### Material provided ###

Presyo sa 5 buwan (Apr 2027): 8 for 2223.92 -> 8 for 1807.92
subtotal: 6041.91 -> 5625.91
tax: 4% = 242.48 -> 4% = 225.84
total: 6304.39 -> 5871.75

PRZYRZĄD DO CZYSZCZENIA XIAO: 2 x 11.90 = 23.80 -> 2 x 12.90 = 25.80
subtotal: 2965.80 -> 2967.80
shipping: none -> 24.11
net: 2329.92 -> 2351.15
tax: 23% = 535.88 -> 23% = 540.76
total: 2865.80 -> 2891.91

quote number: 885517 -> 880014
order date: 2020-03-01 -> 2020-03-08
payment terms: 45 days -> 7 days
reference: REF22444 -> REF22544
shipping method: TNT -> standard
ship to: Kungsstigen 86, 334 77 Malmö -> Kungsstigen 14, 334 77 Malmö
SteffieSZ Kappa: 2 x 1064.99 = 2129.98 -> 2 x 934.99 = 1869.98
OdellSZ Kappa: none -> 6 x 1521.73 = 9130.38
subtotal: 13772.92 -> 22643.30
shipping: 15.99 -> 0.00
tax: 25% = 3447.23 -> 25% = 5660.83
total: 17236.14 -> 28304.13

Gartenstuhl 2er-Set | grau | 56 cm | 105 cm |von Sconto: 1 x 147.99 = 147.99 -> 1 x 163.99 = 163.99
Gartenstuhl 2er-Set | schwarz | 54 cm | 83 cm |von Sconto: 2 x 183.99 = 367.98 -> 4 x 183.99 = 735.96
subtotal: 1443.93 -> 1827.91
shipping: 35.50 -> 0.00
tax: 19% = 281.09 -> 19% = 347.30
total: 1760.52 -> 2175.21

###

> _About this task_
Above this task is a listing. Restate, word for word and with nothing added, the lines from the one with "OdellSZ Kappa: none -> 6 x 1521.73 = 9130.38" through the one with "shipping: 35.50 -> 0.00".

> _Result_
OdellSZ Kappa: none -> 6 x 1521.73 = 9130.38
subtotal: 13772.92 -> 22643.30
shipping: 15.99 -> 0.00
tax: 25% = 3447.23 -> 25% = 5660.83
total: 17236.14 -> 28304.13

Gartenstuhl 2er-Set | grau | 56 cm | 105 cm |von Sconto: 1 x 147.99 = 147.99 -> 1 x 163.99 = 163.99
Gartenstuhl 2er-Set | schwarz | 54 cm | 83 cm |von Sconto: 2 x 183.99 = 367.98 -> 4 x 183.99 = 735.96
subtotal: 1443.93 -> 1827.91
shipping: 35.50 -> 0.00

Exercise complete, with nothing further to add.